Part of my heart is back in North Dakota. Oh, do I ache.
Todd left early Saturday morning and much like I had anticipated, it was the hardest goodbye yet. I sobbed and I cried and I squeezed him tight hoping to memorize his smell and the thickness of arms and exactly how it felt to feel him wrap around me in a tight embrace. It was the hardest because I'm not certain when I'll see him again. I don't have a date circled on the calendar or an event like the birth of a baby to dictate when he'll be here. All I know is that I'll see him again pending the sale of our house and finding a place up there. He will be back when it's time to pack up and move. When it's time to say goodbye to everyone - then that will be the hardest goodbye.
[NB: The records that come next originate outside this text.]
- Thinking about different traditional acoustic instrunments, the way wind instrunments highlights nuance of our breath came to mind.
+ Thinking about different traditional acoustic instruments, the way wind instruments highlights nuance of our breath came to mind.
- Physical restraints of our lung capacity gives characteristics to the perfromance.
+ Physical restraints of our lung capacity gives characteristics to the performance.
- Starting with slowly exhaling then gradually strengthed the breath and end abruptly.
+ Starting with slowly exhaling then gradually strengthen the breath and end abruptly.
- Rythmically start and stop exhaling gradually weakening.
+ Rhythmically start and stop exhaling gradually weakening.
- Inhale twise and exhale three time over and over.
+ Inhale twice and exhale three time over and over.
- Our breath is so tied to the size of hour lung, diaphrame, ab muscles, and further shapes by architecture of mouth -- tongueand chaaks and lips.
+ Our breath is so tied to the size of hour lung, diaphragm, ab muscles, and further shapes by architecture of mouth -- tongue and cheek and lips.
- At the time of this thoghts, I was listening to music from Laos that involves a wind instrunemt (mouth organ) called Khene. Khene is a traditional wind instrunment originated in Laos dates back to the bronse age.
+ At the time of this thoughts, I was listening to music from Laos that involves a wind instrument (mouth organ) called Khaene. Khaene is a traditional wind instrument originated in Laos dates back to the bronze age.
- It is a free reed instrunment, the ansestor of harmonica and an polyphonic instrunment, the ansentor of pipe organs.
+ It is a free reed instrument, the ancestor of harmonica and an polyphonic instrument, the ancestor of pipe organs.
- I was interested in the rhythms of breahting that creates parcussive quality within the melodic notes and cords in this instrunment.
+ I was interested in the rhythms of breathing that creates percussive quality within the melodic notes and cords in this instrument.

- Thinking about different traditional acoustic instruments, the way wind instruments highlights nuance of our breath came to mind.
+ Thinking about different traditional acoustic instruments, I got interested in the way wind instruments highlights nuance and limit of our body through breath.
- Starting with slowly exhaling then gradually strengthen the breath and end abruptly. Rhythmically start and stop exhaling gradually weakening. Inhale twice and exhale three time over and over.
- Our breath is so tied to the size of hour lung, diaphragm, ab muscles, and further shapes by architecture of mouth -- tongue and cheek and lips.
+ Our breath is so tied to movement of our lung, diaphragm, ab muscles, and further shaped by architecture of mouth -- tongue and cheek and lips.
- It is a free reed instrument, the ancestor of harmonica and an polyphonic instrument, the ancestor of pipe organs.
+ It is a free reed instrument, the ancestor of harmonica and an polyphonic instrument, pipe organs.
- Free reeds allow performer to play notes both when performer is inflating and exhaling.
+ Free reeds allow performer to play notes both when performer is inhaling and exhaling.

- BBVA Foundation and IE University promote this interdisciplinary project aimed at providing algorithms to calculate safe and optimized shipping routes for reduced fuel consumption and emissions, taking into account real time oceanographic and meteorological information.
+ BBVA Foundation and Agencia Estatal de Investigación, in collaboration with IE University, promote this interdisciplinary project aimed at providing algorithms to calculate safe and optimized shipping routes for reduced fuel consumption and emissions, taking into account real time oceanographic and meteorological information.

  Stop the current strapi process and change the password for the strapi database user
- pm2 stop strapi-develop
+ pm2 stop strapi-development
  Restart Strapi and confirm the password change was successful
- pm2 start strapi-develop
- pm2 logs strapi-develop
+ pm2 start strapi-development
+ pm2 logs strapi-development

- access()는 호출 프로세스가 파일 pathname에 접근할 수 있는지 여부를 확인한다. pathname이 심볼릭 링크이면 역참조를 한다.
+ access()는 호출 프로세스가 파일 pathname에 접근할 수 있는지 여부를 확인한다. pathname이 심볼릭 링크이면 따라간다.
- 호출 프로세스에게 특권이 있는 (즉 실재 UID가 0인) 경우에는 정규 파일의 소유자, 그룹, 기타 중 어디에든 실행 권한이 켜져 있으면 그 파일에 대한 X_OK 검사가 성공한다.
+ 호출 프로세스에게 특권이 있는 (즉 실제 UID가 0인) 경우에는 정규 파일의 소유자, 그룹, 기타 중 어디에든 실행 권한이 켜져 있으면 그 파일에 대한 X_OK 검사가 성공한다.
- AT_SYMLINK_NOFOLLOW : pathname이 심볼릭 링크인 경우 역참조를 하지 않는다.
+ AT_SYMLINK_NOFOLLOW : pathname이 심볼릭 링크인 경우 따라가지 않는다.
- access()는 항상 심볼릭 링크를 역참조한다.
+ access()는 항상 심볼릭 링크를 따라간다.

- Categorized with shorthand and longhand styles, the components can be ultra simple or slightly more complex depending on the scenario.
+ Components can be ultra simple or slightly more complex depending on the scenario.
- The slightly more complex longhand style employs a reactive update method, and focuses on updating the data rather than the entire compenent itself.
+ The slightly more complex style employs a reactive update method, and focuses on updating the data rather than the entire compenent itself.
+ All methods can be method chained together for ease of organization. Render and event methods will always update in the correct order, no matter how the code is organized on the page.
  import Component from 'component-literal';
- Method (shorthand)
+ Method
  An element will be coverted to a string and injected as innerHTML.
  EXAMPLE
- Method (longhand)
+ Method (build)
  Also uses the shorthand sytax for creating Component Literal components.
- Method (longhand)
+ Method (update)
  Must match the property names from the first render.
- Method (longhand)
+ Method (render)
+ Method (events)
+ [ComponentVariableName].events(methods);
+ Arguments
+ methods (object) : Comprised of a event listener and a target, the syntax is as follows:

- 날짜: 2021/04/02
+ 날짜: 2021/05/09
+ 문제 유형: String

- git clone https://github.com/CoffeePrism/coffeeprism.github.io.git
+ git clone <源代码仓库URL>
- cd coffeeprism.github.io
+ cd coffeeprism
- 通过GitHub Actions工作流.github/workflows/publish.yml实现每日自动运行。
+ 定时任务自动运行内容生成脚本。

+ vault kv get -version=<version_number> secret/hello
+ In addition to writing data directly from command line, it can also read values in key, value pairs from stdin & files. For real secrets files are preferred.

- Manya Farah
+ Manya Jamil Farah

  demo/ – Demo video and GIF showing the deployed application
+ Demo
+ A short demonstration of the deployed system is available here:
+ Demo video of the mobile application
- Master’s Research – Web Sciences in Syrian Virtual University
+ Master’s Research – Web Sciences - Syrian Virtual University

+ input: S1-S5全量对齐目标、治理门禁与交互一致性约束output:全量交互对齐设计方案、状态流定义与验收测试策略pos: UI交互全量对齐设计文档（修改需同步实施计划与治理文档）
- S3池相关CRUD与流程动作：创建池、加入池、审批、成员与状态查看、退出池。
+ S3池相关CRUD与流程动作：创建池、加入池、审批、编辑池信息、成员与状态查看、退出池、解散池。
It feels hard for life to feel up in the air just after you've brought a new baby into the world. Nothing feels settled and everything feels like it's hinging on something on else to happen and I wonder how much of the change Jacob feels as an infant. The more I clean and organize my home in preparation to put on the market, the more sterile it feels. It's as if the homey feeling I've created here is being packed up little by little in efforts to create a space that feels neutral and inviting for prospective home-buyers. This process is nauseating to me. It's my home and our first house and I'm not quite ready to leave it just yet.
We had to declutter and rearrange Tommy's room over the weekend. When he saw what we had done, he had a massive meltdown and cried everywhere. His tantrum felt like looking into a mirror for my own heart because as excited as I feel about some of these changes, there is just as much sorrow and rage for all that I have to leave behind. Tommy's emotions simply echo my own and all I have been able to do is tell him that I'm sorry and cry right alongside of him.
Tears have come easily since the boxes came out and since my husband drove back north. And I'm trying to give myself a break about it all, because I did just have a baby and hormones and all of the post-partum glory comes in to play too. But I feel like a weepy mess and not having Todd here to hold me in all of my emotion and heartache feels unbearable when I let myself feel that void.
After he left Saturday morning, I sat on my bed and sobbed for a while and surrendered to prayer and poured my heart and my guts out to God. And it wasn't like I hadn't prayed the entire time Todd had been home, but maybe I prayed less because I didn't need Him as much. I was aware of how Todd's presence here lightened my load and that I was in a place where I didn't need to talk to God about every moment of every day and how I could get through it. I depend on Todd for things and he loves and cares for me in such tangible ways and the last two and a half weeks felt like a refresher for my soul. It almost felt like God allowed me to have this much needed break. But here I am again, in desperate, grasping need for my Savior to get me through these hardest days. I've dreaded them and am dreading them.
I keep wondering how I can find joy when my heart aches and when there is so much to grieve. When so much is up in the air, so much pending.